Das Wasser aus dem Höllental.

Am Wasserhahn ist der Rost – oder das Eisenoxid – ebenso deutlich zu sehen, wie im Inneren des Wasserbeckens: Aus den Tiefen des Höllentals wird ein Eisensäuerling gefördert. Ursprünglich wurde bis 1907 nur das darin enthaltene Kohlendioxid genutzt, abgefüllt und an Brauereien verkauft. Dass der Sauerbrunnen trinkbar und gesund ist, erkannten die Menschen dann später. Diese Quellen werden übrigens auch Stahlquellen genannt, in jedem Liter Wasser sind mehr als zehn Milligramm Eisen. Wer an Blutarmut, Eisenmangel oder sonstigen Dingen leidet, kann davon trinken.

Als Jugendliche musste ich regelmäßig Eisentabletten oder Eisentropfen nehmen, den Geschmack habe ich sofort auf der Zunge, wenn ich eine Tablette in dieser Farbe sehe. Bäh.

Verlinkt mit: Frau Tonaris Rostparade. 

3 Gedanken zu „Ein Eisensäuerling #Rostparade

  1. Hallo Sylvia,
    das habe ich noch nie gesehen, noch hätte ich es geglaubt, dass es einen Eisenbrunnen gibt, von dem man trinken kann.

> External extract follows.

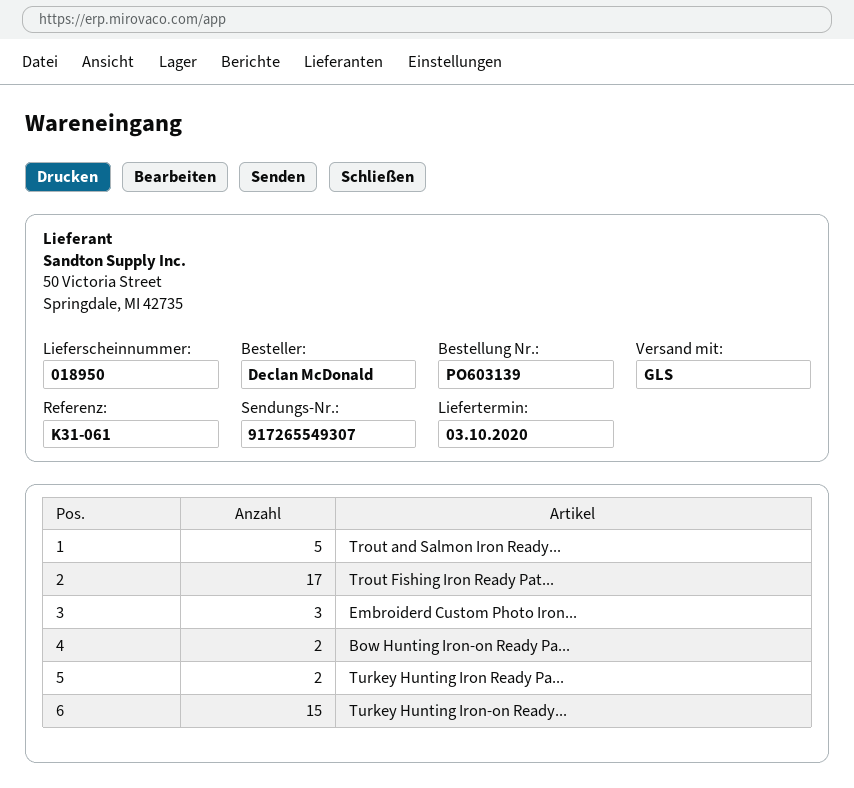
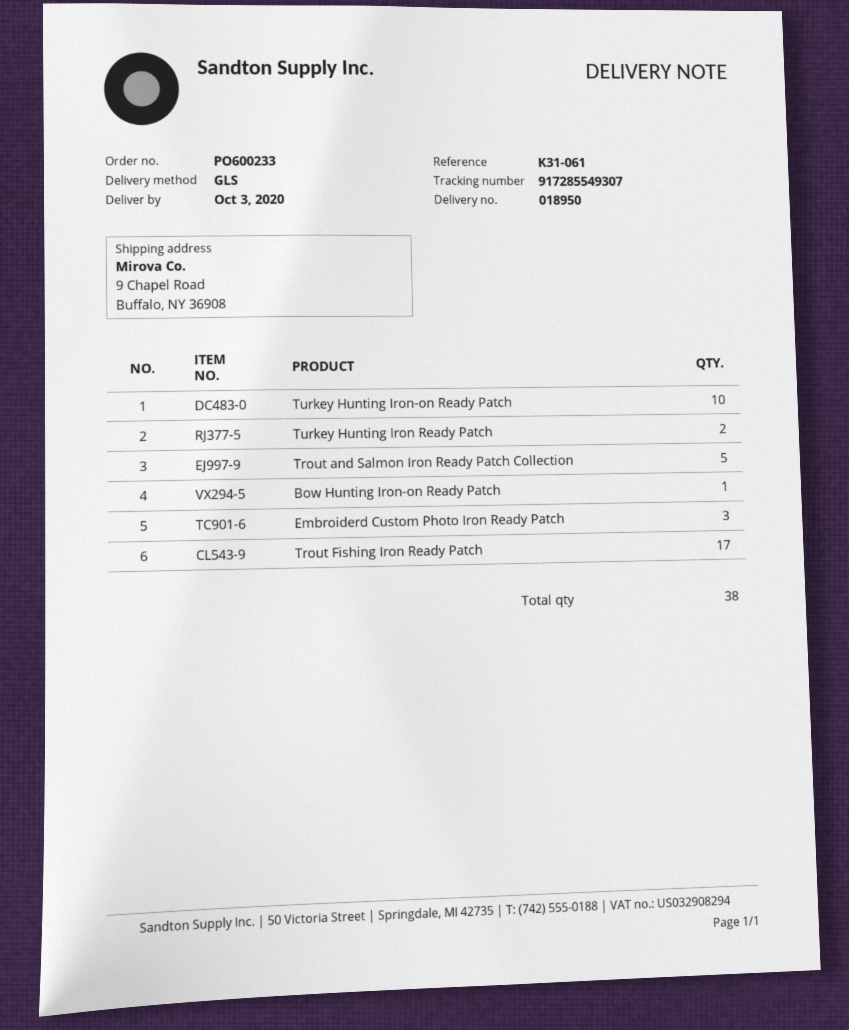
order number: PO603139 -> PO600233
tracking number: 917265549307 -> 917285549307
Bow Hunting Iron-on Ready Pa...: 2 -> 1
Turkey Hunting Iron-on Ready...: 15 -> 10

Ich brauche Eisen, und würde wohl oft davon trinken….
    Klasse Rostbeitrag!!!
    Liebe Grüsse kalle

  2. Hallo Sylvia,
    dein Brunnen ist ja genau das Richtige für mich als Apothekerin. Das nenne ich mal ganz natürliche Medizin, wenn man es nicht übertreibt und das Bild finde ich richtig klasse.